** Supplied records **
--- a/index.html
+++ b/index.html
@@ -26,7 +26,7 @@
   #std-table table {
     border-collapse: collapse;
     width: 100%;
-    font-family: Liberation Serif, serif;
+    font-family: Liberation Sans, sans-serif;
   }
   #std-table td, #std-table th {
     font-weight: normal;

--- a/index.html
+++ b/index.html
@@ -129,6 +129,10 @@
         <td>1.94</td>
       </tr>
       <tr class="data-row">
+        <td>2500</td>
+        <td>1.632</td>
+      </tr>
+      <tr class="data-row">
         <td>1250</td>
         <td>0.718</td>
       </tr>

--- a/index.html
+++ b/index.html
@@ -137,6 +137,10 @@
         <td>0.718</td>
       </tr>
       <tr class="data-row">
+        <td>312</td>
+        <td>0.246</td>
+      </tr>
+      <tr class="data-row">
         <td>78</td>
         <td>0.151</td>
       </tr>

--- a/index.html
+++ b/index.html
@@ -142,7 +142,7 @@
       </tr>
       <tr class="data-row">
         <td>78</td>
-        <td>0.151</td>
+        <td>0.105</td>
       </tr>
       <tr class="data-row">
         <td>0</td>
==
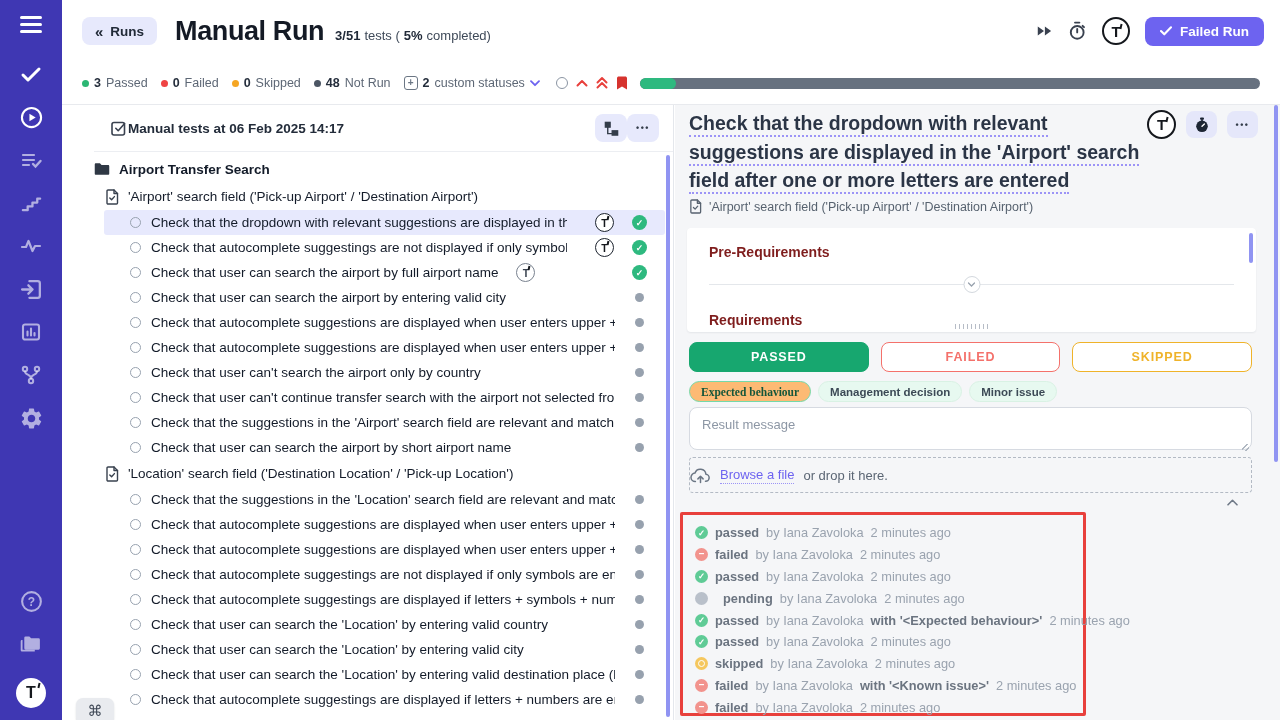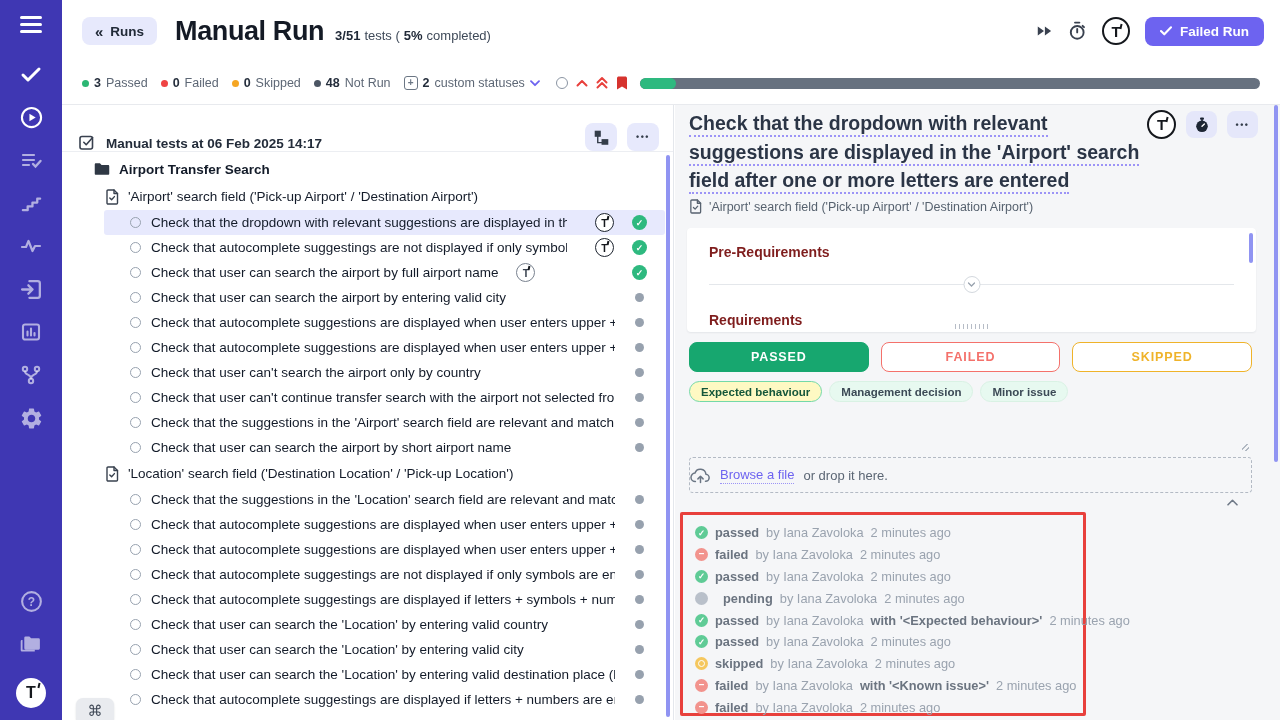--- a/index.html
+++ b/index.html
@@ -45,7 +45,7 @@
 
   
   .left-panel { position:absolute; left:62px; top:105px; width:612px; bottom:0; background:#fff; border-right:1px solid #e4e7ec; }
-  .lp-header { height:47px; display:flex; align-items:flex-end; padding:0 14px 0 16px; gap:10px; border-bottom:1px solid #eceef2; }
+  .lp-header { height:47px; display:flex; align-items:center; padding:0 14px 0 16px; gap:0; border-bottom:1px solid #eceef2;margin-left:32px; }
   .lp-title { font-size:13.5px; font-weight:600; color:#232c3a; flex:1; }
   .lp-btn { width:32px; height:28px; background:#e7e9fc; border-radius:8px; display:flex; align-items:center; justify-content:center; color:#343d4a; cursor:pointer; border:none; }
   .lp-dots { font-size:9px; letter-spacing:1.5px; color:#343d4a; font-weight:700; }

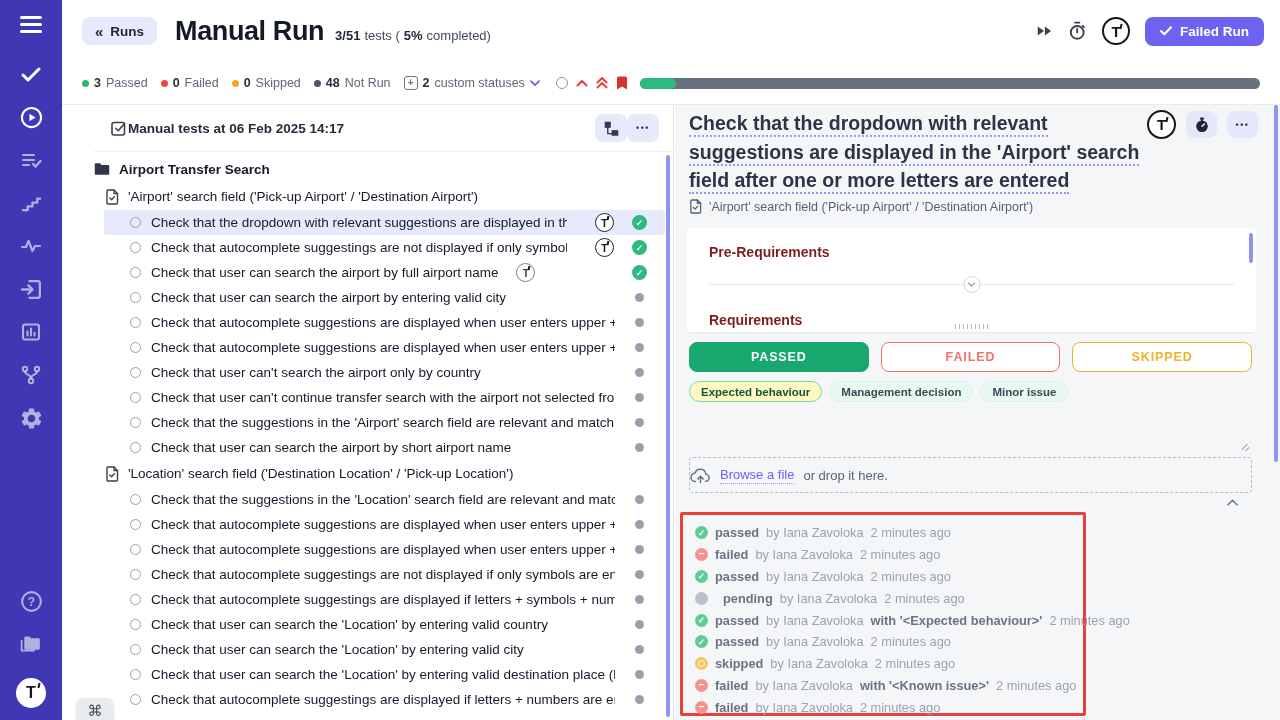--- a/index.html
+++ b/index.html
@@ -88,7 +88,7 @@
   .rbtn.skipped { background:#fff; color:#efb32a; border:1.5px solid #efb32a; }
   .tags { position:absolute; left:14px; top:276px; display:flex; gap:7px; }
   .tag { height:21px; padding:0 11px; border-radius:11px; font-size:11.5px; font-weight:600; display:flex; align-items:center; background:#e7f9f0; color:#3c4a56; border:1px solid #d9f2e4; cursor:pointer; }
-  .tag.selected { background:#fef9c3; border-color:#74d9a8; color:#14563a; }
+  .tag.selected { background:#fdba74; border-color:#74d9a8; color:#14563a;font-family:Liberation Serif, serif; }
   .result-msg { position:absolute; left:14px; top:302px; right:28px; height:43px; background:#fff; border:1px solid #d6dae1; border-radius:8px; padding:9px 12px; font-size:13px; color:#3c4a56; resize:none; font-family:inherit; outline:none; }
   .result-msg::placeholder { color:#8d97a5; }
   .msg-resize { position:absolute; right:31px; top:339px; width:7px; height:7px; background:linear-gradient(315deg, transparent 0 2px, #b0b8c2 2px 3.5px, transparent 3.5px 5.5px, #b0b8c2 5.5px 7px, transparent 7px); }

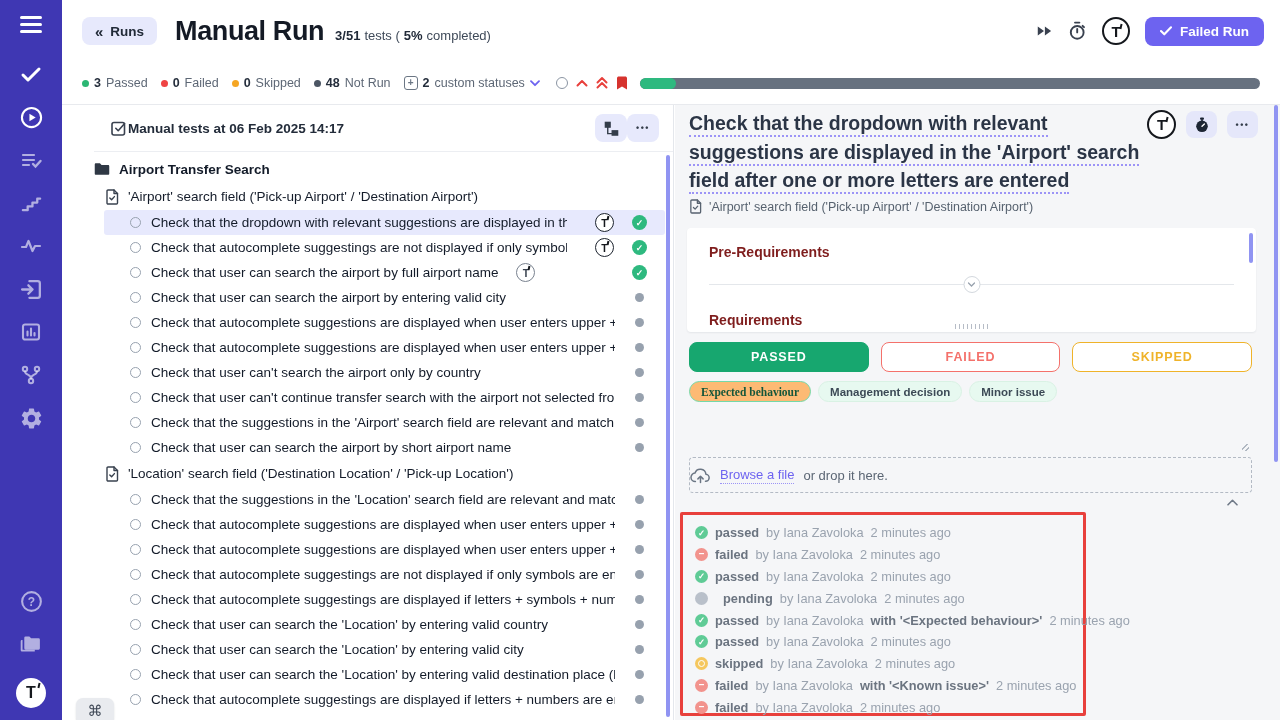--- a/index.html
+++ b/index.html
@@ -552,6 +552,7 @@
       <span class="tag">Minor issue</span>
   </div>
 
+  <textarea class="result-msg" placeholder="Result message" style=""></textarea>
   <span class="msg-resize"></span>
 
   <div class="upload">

** Task brief **
From the entries above, work out how many lines include "result"; the number is the only answer wanted.

** Answer box **
3